Among the lines below, tally those holding the string "color" and give the total only.

* * * * * * * * *

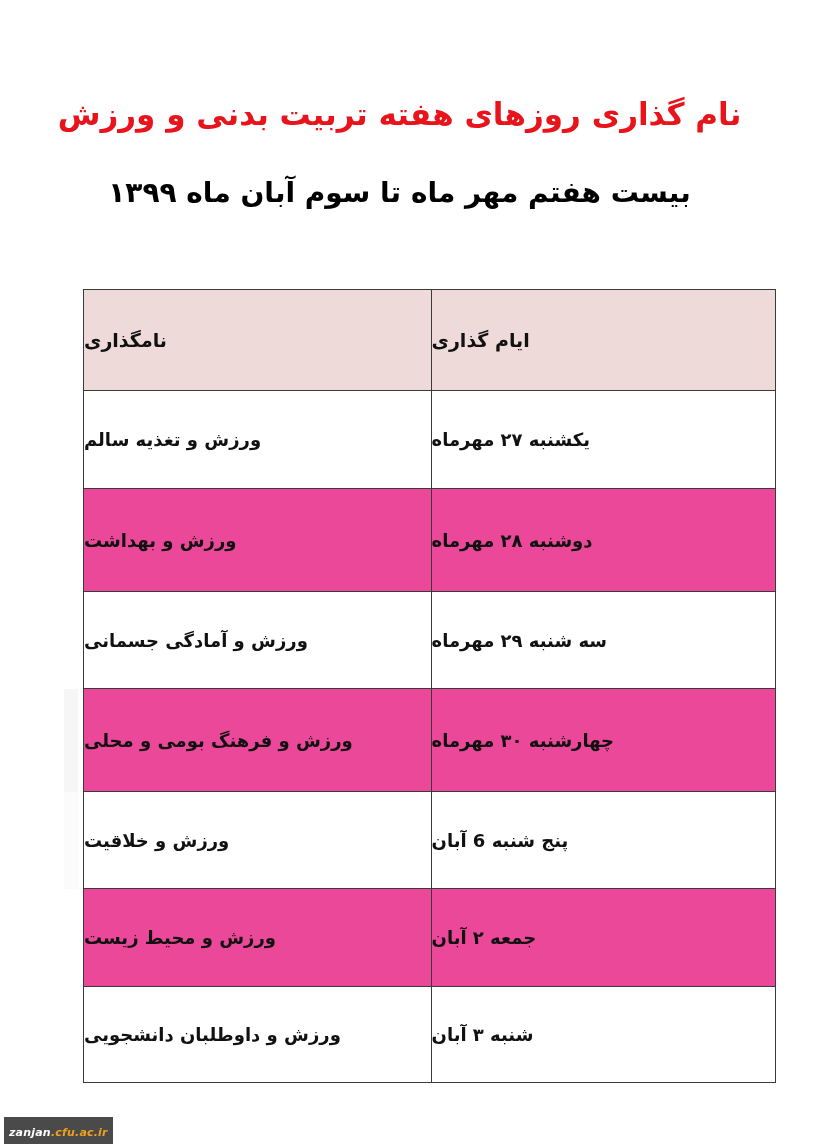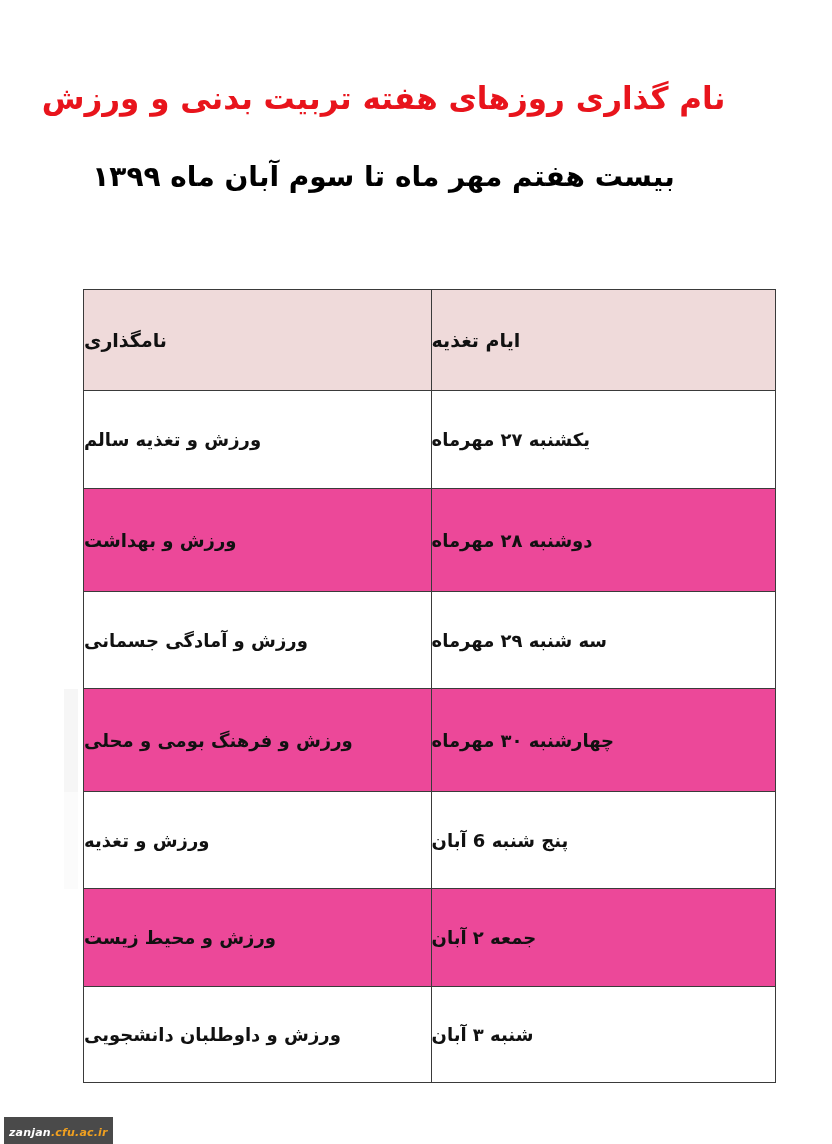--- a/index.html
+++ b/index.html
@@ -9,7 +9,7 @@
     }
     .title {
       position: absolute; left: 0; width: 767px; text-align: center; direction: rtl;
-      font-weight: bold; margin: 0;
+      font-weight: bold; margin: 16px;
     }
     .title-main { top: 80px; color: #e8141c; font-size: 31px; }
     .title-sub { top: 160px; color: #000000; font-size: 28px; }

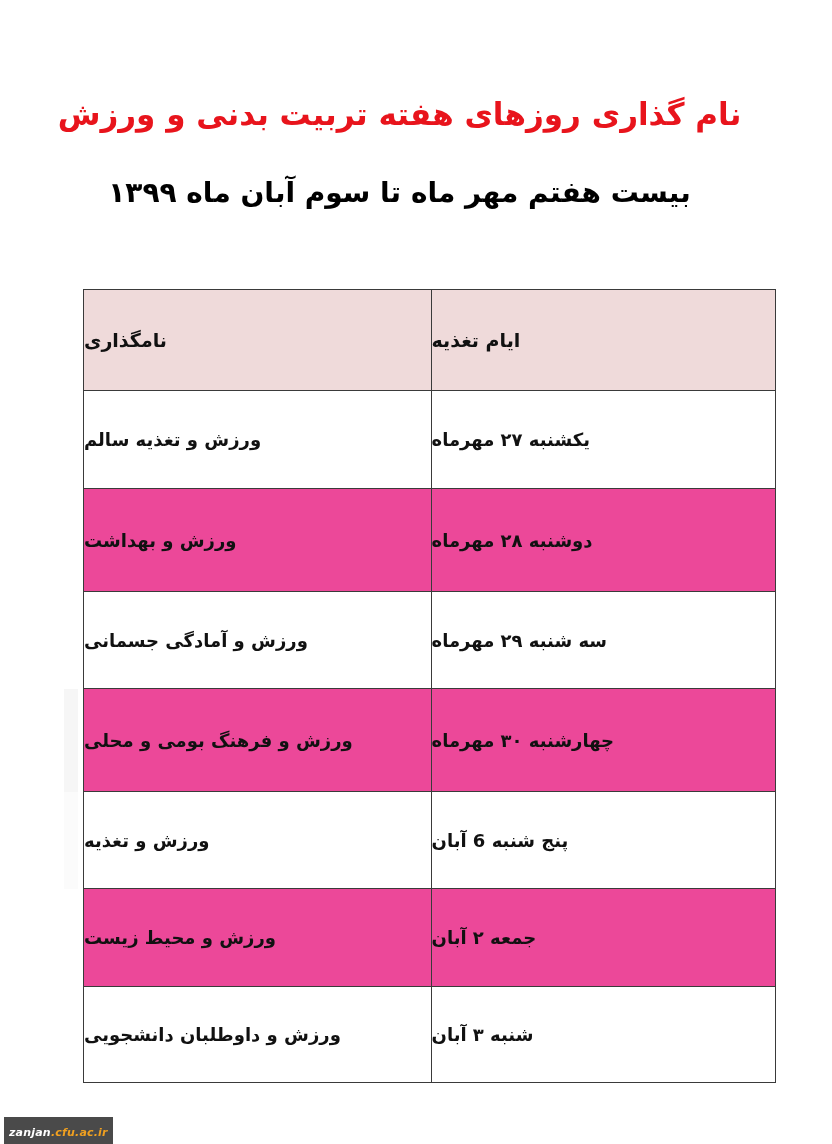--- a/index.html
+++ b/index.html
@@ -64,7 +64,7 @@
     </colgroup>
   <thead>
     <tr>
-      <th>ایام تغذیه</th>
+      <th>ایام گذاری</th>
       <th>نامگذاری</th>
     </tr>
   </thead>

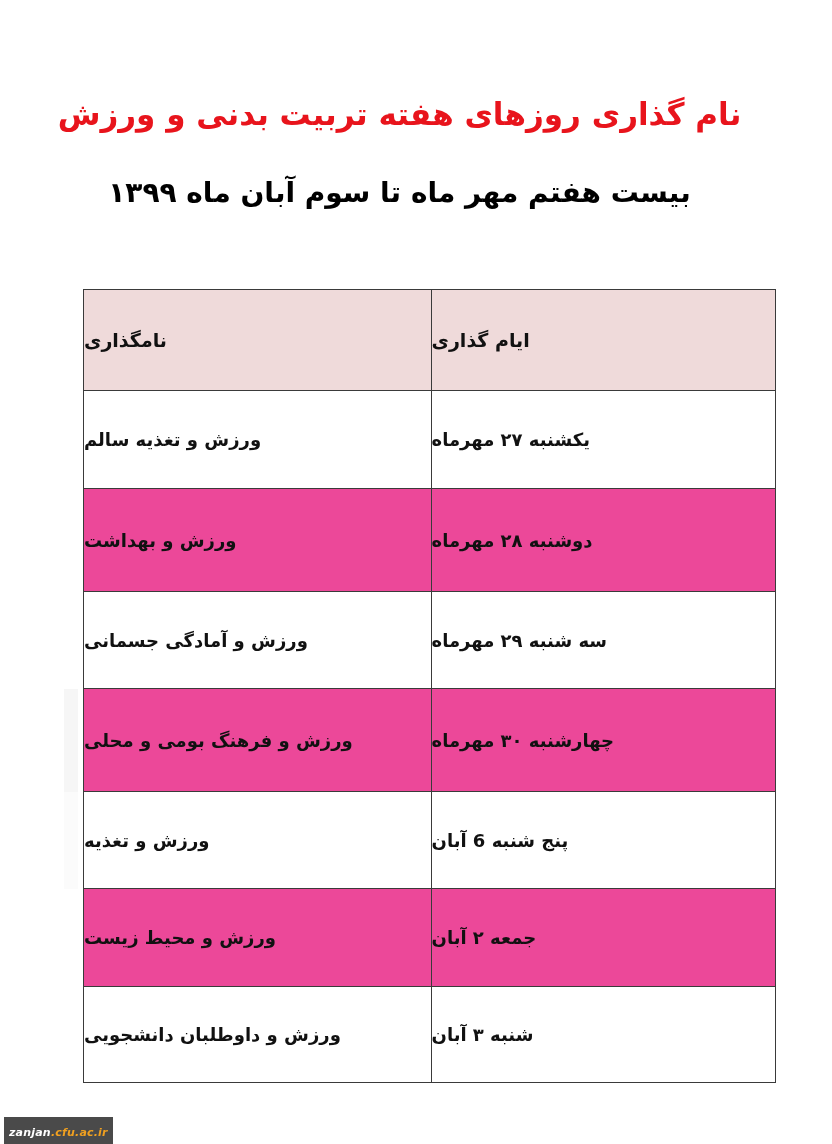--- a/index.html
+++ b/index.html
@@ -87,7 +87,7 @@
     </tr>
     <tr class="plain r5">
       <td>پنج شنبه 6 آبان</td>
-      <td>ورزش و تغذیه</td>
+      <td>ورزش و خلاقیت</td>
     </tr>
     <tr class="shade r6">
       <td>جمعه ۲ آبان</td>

* * * * * * * * *

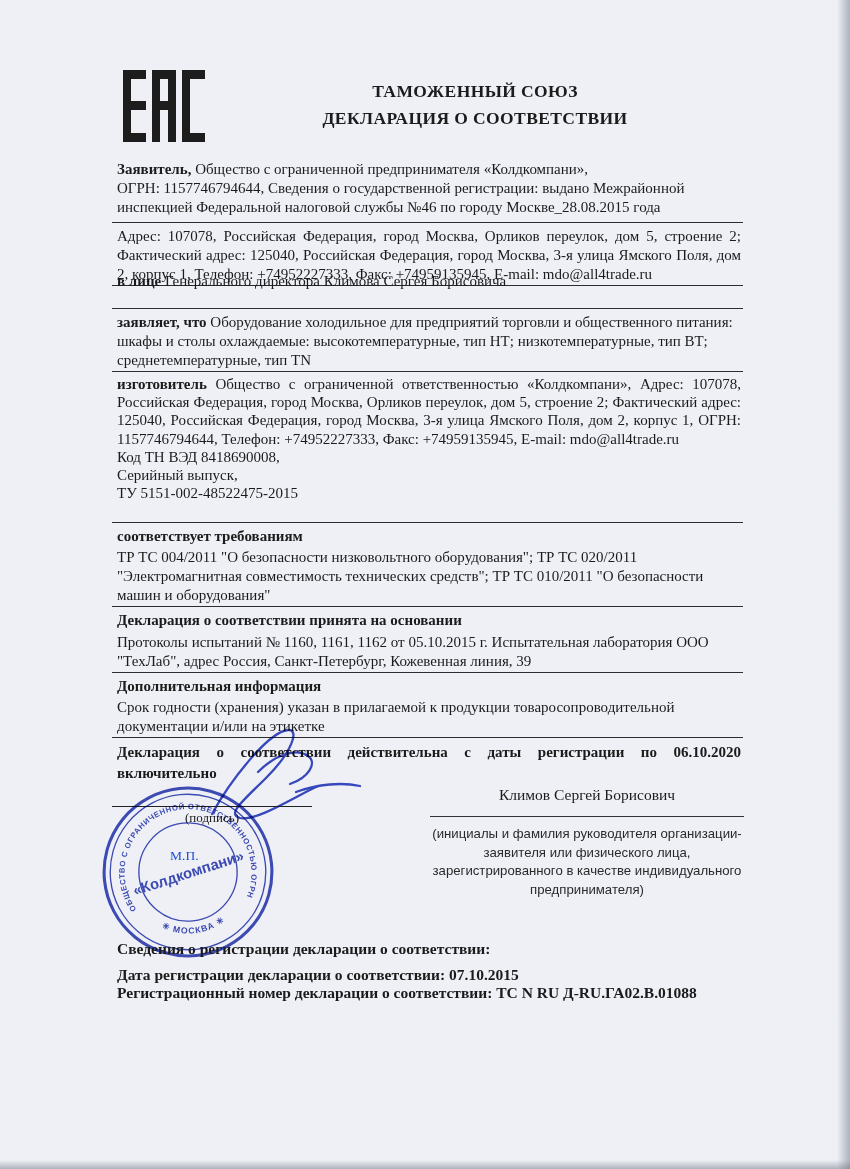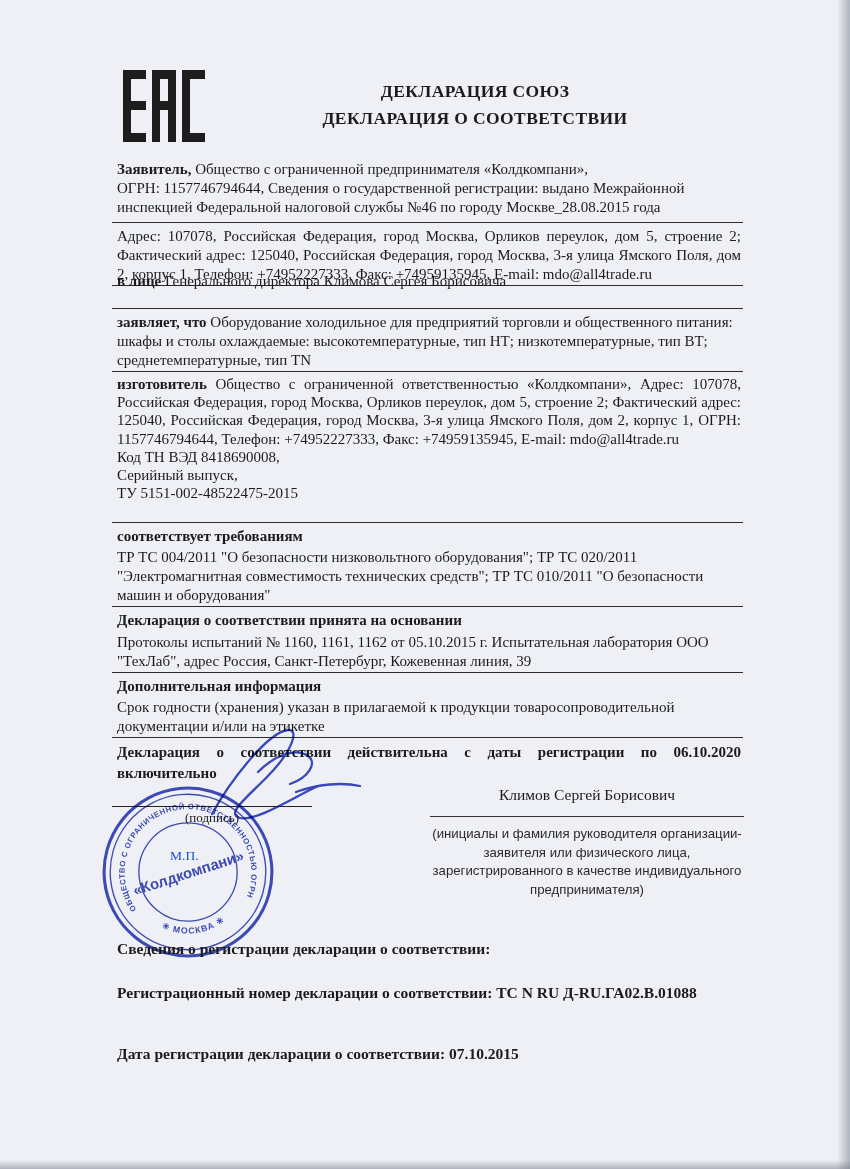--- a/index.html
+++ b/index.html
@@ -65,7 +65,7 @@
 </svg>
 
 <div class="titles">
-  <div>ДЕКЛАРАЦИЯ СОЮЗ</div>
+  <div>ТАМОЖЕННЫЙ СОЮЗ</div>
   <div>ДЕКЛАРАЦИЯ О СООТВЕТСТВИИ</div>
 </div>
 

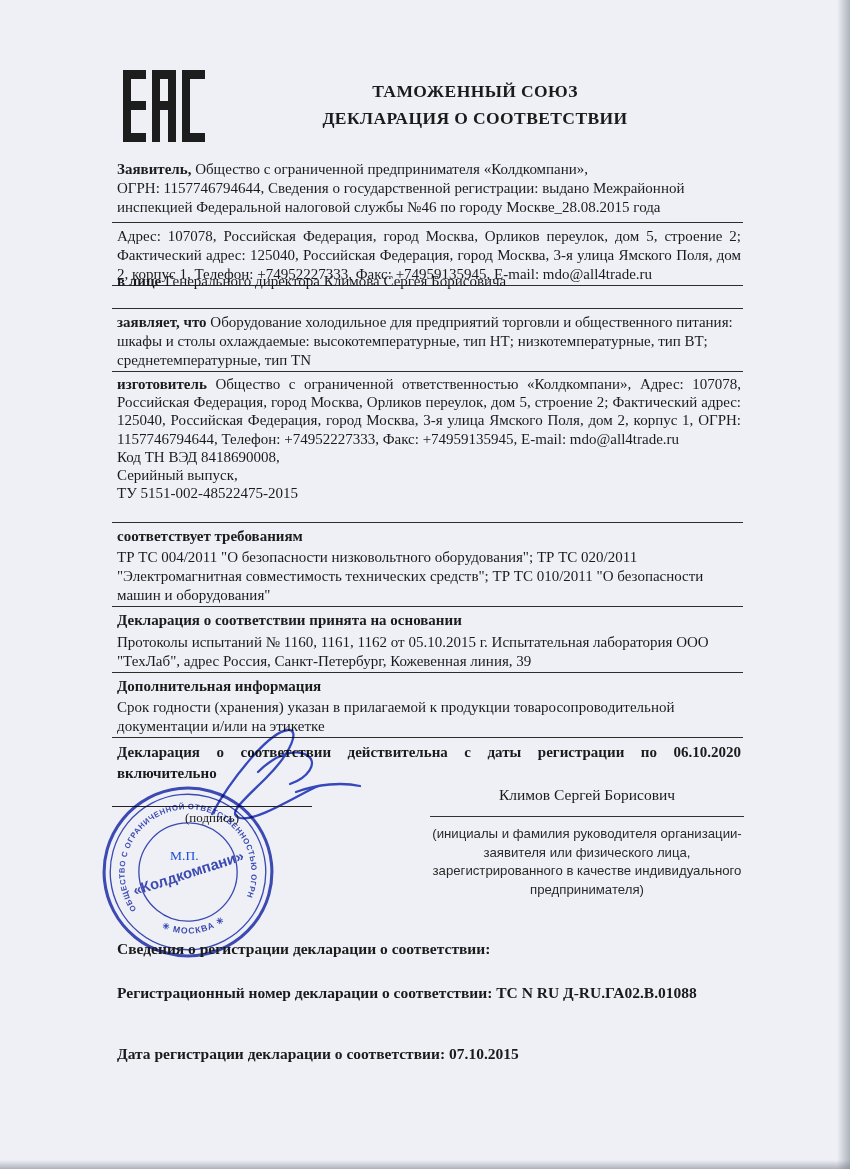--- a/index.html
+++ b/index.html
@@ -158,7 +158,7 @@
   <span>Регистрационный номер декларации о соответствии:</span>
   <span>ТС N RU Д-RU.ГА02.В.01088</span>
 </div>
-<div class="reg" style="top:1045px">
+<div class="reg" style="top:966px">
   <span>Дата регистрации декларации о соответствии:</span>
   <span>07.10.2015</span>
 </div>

* * * * * * * * *

_Task output_.
2